Great Eastern Buildings

Great Eastern Buildings is a strategic infill project in Hackney, East London which creates 18 homes and ground floor community uses on a neglected former council depot site. It is a project that demonstrates how bespoke and site specific housing typologies can effectively re-purpose small and complex pieces of public land and integrate them back into the urban fabric.

photo_credit Mark Hadden
Mark Hadden

The site is located between a railway line and a row of back gardens along a residential street, which links London Fields and a Mare Street, a main road in central Hackney. Our design approach was to respond to the adjacent homes and back gardens first to create a parallel row of dwellings and corresponding gardens which mirrors their composition and optimises light into each home and outdoor space. These new homes are designed to respond to the narrow depth of the site and adopt the character of a London mews typology, with an enclosed pedestrian yard at the front which buffers the railway line and creates a secure play and circulation space.

photo_credit Emanuelis Stasaitis
Emanuelis Stasaitis

Ten interlocking dual-aspect dwellings are contained in the mews, including six maisonettes and one town house, with three flats above.

photo_credit Emanuelis Stasaitis
Emanuelis Stasaitis

A taller apartment block connects to the street, creating an urban frontage along Reading Lane which sits comfortably with neighbouring buildings. Where this block meets the mews street, the building steps back to create a spacious shared forecourt between the communal entrance, ground floor commercial units and a converted railway arch which through their mix of activities and uses helps to animate the residential street.  
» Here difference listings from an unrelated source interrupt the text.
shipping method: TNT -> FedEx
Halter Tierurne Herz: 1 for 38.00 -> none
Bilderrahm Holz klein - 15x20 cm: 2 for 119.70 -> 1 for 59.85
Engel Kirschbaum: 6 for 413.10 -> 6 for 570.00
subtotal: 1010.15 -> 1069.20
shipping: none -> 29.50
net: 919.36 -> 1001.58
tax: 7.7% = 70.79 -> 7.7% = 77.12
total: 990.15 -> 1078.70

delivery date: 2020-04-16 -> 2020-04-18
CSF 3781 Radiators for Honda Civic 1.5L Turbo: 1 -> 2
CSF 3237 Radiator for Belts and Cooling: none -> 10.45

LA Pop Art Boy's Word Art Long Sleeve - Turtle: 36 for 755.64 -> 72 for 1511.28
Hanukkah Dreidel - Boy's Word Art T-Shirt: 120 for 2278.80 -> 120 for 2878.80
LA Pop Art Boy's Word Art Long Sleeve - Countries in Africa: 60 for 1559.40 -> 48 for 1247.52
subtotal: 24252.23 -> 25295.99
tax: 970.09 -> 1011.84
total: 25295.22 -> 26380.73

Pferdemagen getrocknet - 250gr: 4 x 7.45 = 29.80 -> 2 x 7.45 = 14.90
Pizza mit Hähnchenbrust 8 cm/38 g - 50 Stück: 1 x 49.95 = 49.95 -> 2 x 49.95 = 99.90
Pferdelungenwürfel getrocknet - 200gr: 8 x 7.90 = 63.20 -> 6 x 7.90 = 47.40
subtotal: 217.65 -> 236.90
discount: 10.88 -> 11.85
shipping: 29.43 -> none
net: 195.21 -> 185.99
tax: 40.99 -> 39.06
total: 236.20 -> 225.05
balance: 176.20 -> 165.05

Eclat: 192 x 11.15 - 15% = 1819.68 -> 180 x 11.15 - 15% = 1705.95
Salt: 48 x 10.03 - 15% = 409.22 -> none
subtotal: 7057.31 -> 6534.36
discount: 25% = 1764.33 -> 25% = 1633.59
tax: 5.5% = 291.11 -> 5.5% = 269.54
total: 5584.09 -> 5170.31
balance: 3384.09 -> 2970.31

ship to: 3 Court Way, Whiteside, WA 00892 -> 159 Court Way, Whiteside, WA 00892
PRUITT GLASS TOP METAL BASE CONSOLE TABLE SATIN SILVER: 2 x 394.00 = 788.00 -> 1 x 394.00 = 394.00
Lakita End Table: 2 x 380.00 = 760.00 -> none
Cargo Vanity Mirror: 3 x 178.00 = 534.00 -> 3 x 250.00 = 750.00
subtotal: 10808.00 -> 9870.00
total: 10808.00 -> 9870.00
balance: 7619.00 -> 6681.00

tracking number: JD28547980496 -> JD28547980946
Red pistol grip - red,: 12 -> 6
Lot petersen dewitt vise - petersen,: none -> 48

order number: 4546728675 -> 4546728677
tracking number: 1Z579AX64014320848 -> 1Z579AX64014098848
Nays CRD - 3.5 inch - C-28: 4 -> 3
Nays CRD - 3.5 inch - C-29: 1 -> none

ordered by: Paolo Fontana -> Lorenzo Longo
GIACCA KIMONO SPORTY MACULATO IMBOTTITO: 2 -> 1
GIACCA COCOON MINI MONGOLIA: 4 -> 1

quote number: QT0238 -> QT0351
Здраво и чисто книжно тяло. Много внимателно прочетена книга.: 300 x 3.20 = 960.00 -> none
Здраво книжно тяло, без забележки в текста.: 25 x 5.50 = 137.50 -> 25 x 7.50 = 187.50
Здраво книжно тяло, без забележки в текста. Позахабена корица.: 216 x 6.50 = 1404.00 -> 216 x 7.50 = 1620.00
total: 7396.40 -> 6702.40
photo_credit Agnese Sanvito
Agnese Sanvito

The mews street and taller urban block are visually tied together through the use of a palette of handmade brickwork which complements the surrounding Victorian housing and the adjacent railway viaduct, with the elevation of the mews incorporating white brickwork at ground floor with darker brickwork above. On the apartment block, large projecting balconies fronting Reading Lane are finished in bronze sheet steel to enhance privacy within and recall the industrial warehouses nearby. As part of the project, we collaborated with graphic designer Alexander Boxill to create numbering and signage in a bespoke and contemporary typography to further enhance a sense of place.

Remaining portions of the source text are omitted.